[Items from a dataset]
● ● ●
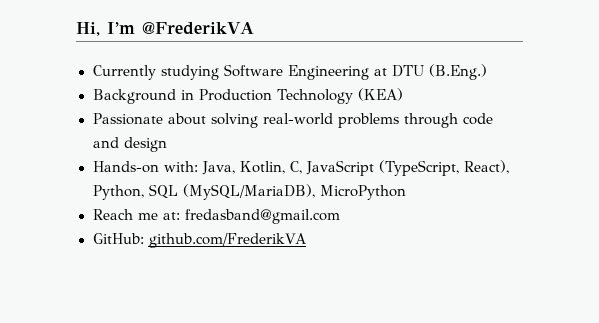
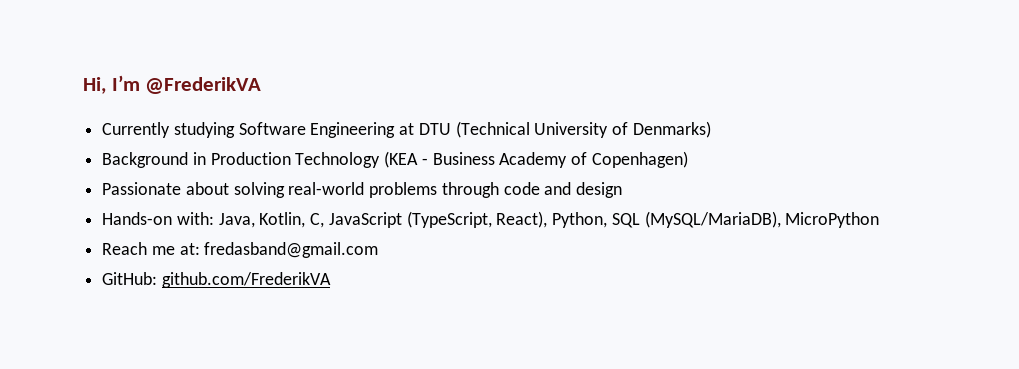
- Currently studying Software Engineering at DTU (B.Eng.)
+ Currently studying Software Engineering at DTU (Technical University of Denmarks)
- Background in Production Technology (KEA)
+ Background in Production Technology (KEA - Business Academy of Copenhagen)

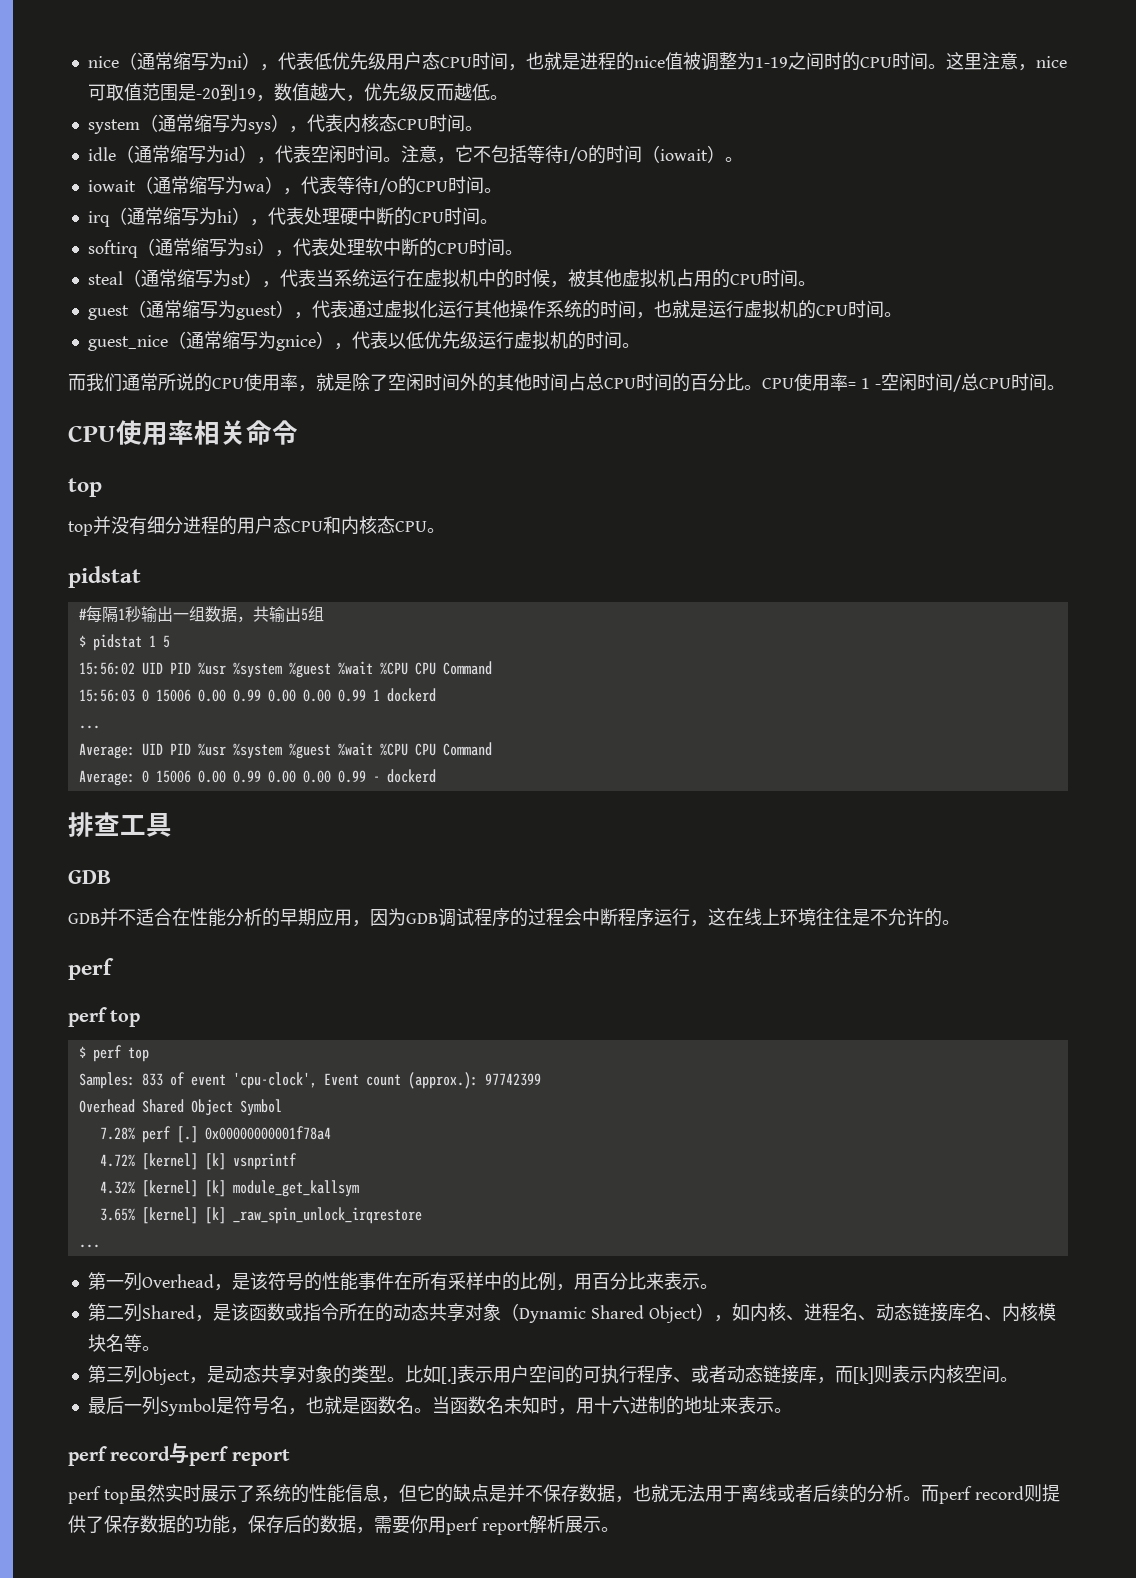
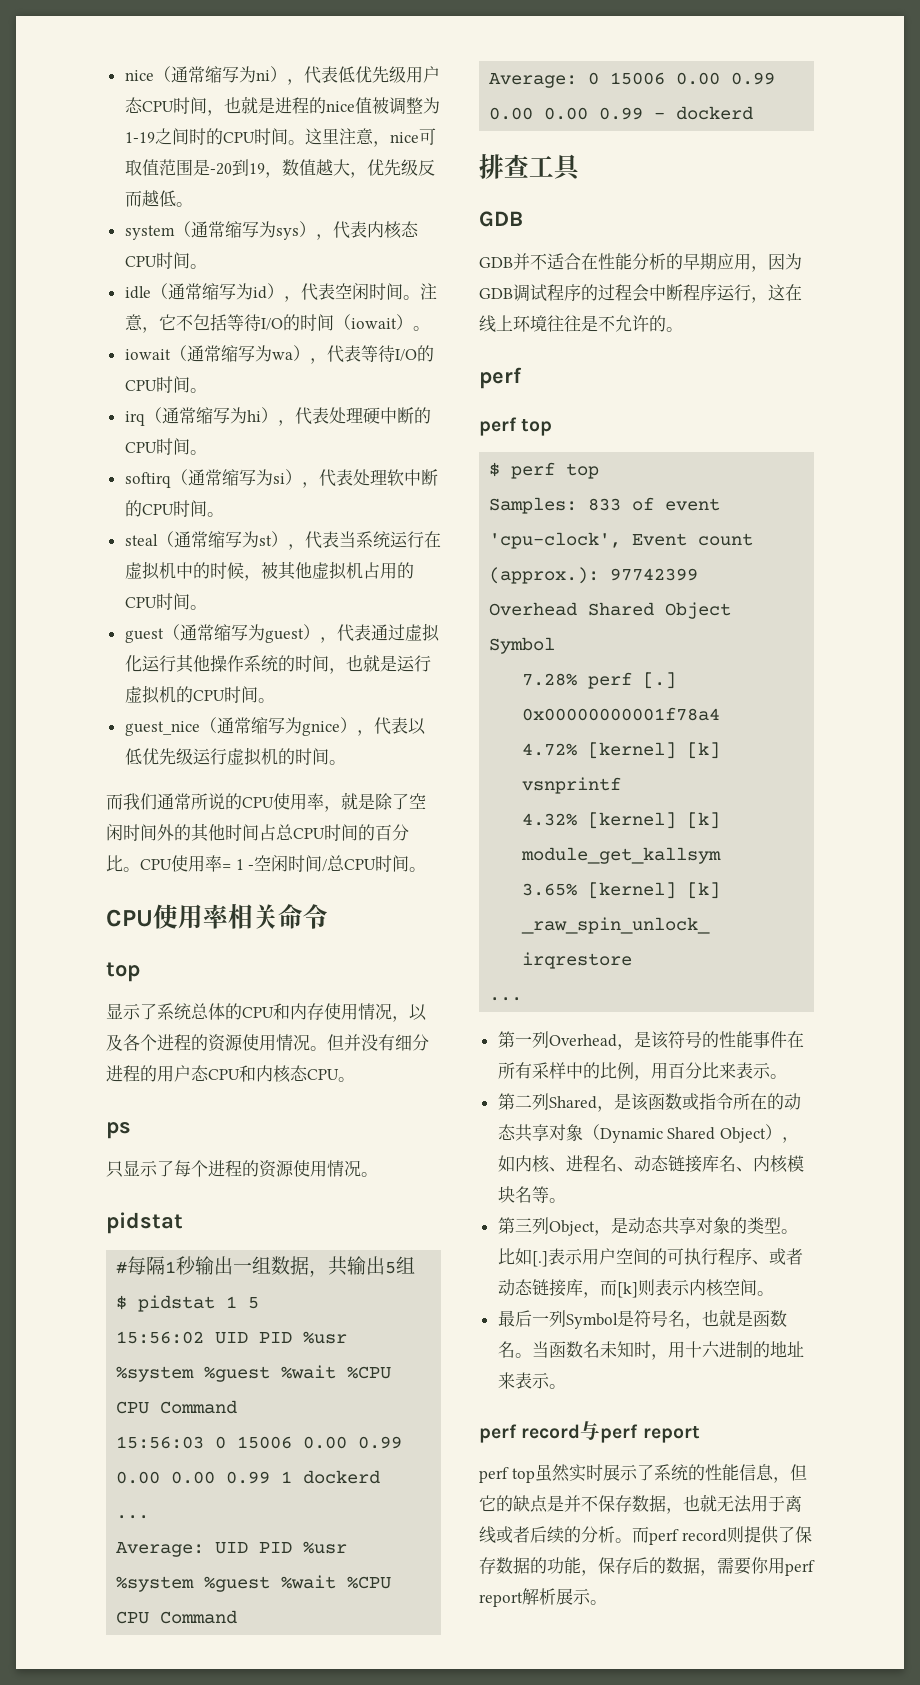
- top并没有细分进程的用户态CPU和内核态CPU。
+ 显示了系统总体的CPU和内存使用情况，以及各个进程的资源使用情况。但并没有细分进程的用户态CPU和内核态CPU。
+ ps
+ 只显示了每个进程的资源使用情况。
● ● ●
#### What the exercise asks
Pictures don't belong in the copy. Retype exactly the lines from the one with "- Background in Production Technology (KEA)" through the last line of the records.

#### Completed task
- Background in Production Technology (KEA)
+ Background in Production Technology (KEA - Business Academy of Copenhagen)

- top并没有细分进程的用户态CPU和内核态CPU。
+ 显示了系统总体的CPU和内存使用情况，以及各个进程的资源使用情况。但并没有细分进程的用户态CPU和内核态CPU。
+ ps
+ 只显示了每个进程的资源使用情况。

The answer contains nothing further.